#### Your goal
From the data that follows, copy every line holding the string "more".

#### Source records
※ ※ ※

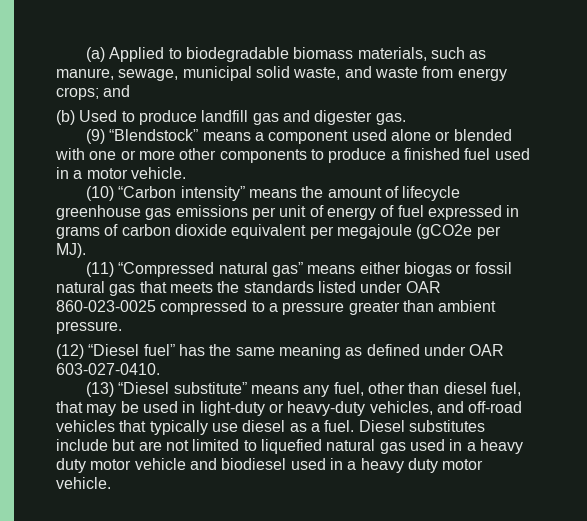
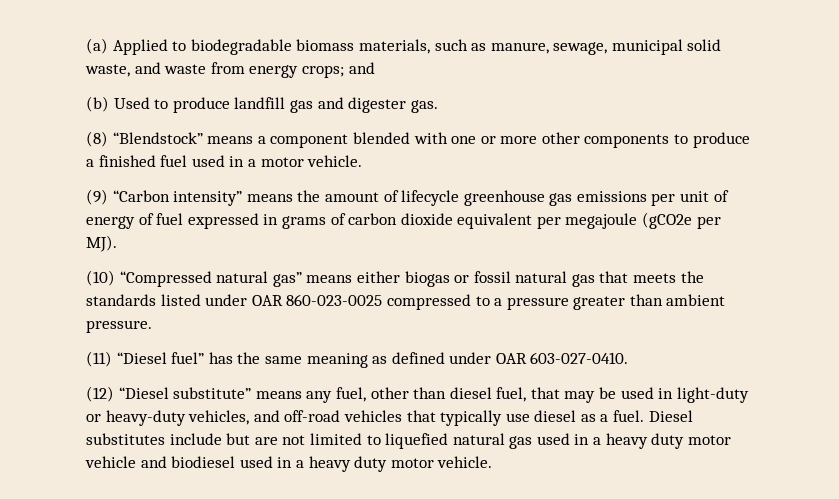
- (9) “Blendstock” means a component used alone or blended with one or more other components to produce a finished fuel used in a motor vehicle.
+ (8) “Blendstock” means a component blended with one or more other components to produce a finished fuel used in a motor vehicle.
- (10) “Carbon intensity” means the amount of lifecycle greenhouse gas emissions per unit of energy of fuel expressed in grams of carbon dioxide equivalent per megajoule (gCO2e per MJ).
+ (9) “Carbon intensity” means the amount of lifecycle greenhouse gas emissions per unit of energy of fuel expressed in grams of carbon dioxide equivalent per megajoule (gCO2e per MJ).
- (11) “Compressed natural gas” means either biogas or fossil natural gas that meets the standards listed under OAR 860-023-0025 compressed to a pressure greater than ambient pressure.
+ (10) “Compressed natural gas” means either biogas or fossil natural gas that meets the standards listed under OAR 860-023-0025 compressed to a pressure greater than ambient pressure.
- (12) “Diesel fuel” has the same meaning as defined under OAR 603-027-0410.
+ (11) “Diesel fuel” has the same meaning as defined under OAR 603-027-0410.
- (13) “Diesel substitute” means any fuel, other than diesel fuel, that may be used in light-duty or heavy-duty vehicles, and off-road vehicles that typically use diesel as a fuel.
+ (12) “Diesel substitute” means any fuel, other than diesel fuel, that may be used in light-duty or heavy-duty vehicles, and off-road vehicles that typically use diesel as a fuel.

※ ※ ※

#### Output of the task
- (9) “Blendstock” means a component used alone or blended with one or more other components to produce a finished fuel used in a motor vehicle.
+ (8) “Blendstock” means a component blended with one or more other components to produce a finished fuel used in a motor vehicle.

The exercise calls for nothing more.